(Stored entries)
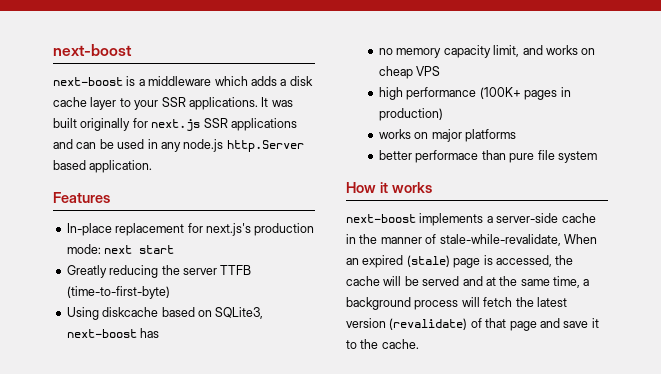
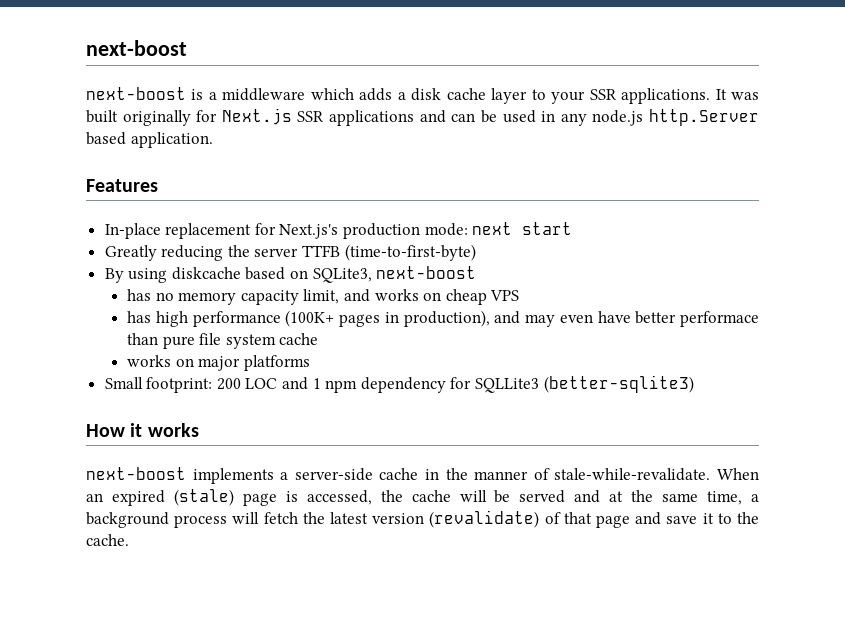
[151,119,201,131] next.js -> [221,108,292,125] Next.js
[205,223,251,236] next.js's -> [279,224,339,239] Next.js's
[66,307,99,320] Using -> [104,268,168,283] By using
[140,328,160,338] has // -> [127,289,152,301] // has
(441, 71) none -> [127,311,152,323] has
[379,108,444,121] [379,129,517,142] [379,150,597,163] production) // works on major platforms // better performace than pure file system -> [403,310,759,327] [127,333,319,349] [127,355,310,371] [104,375,694,393] production), and may even have better performace than pure file system cache // works on major platforms // Small footprint: 200 LOC and 1 npm dependency for SQLLite3 (better-sqlite3)
[439,234,561,246] stale-while-revalidate, -> [554,468,711,481] stale-while-revalidate.

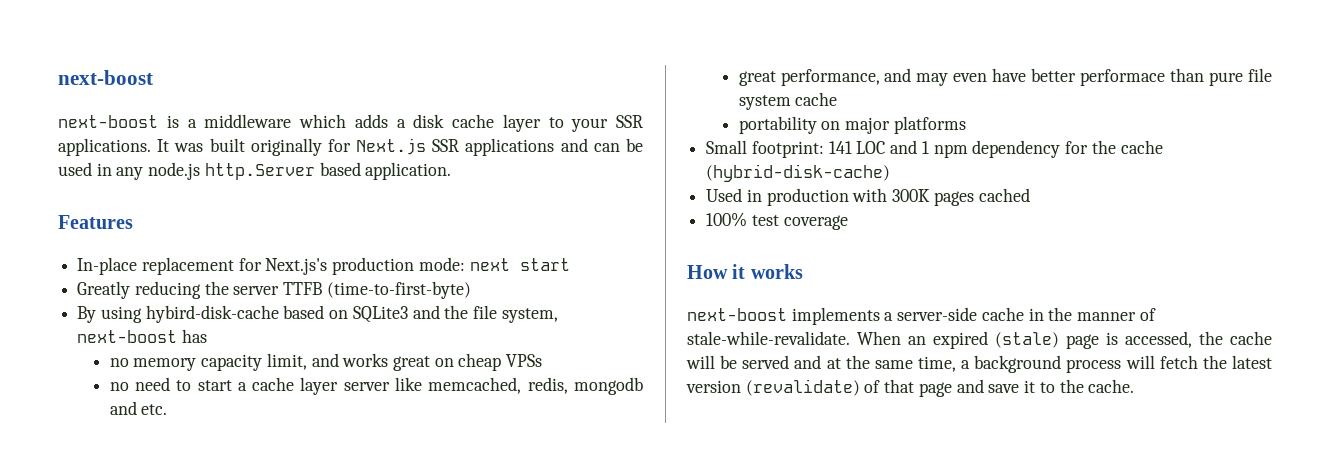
[171,267,241,280] diskcache -> [145,305,279,323] hybird-disk-cache
[312,266,477,283] [127,289,152,301] SQLite3, next-boost // has -> [352,305,558,323] [77,329,207,343] SQLite3 and the file system, next-boost has //
(419, 295) none -> [392,356,430,371] great
[490,290,520,301] [127,310,490,327] VPS // has high performance (100K+ pages in production), -> [506,354,543,367] [109,377,643,395] [109,401,168,415] [738,69,880,86] VPSs // no need to start a cache layer server like memcached, redis, mongodb and etc. // great performance,
[127,355,172,367] works -> [738,116,817,134] portability
[216,378,241,390] 200 -> [828,141,852,154] 141
[475,375,694,393] SQLLite3 (better-sqlite3) -> [1091,140,1163,154] [706,164,891,182] [706,188,1030,206] [706,212,848,230] the cache (hybrid-disk-cache) // Used in production with 300K pages cached // 100% test coverage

• Exercise requirements:
What you give back should be exactly the lines from the top of the data above down to and including the line with "(419, 295) none -> [392,356,430,371] great", minus any pictures.

• Result below:
[151,119,201,131] next.js -> [221,108,292,125] Next.js
[205,223,251,236] next.js's -> [279,224,339,239] Next.js's
[66,307,99,320] Using -> [104,268,168,283] By using
[140,328,160,338] has // -> [127,289,152,301] // has
(441, 71) none -> [127,311,152,323] has
[379,108,444,121] [379,129,517,142] [379,150,597,163] production) // works on major platforms // better performace than pure file system -> [403,310,759,327] [127,333,319,349] [127,355,310,371] [104,375,694,393] production), and may even have better performace than pure file system cache // works on major platforms // Small footprint: 200 LOC and 1 npm dependency for SQLLite3 (better-sqlite3)
[439,234,561,246] stale-while-revalidate, -> [554,468,711,481] stale-while-revalidate.

[171,267,241,280] diskcache -> [145,305,279,323] hybird-disk-cache
[312,266,477,283] [127,289,152,301] SQLite3, next-boost // has -> [352,305,558,323] [77,329,207,343] SQLite3 and the file system, next-boost has //
(419, 295) none -> [392,356,430,371] great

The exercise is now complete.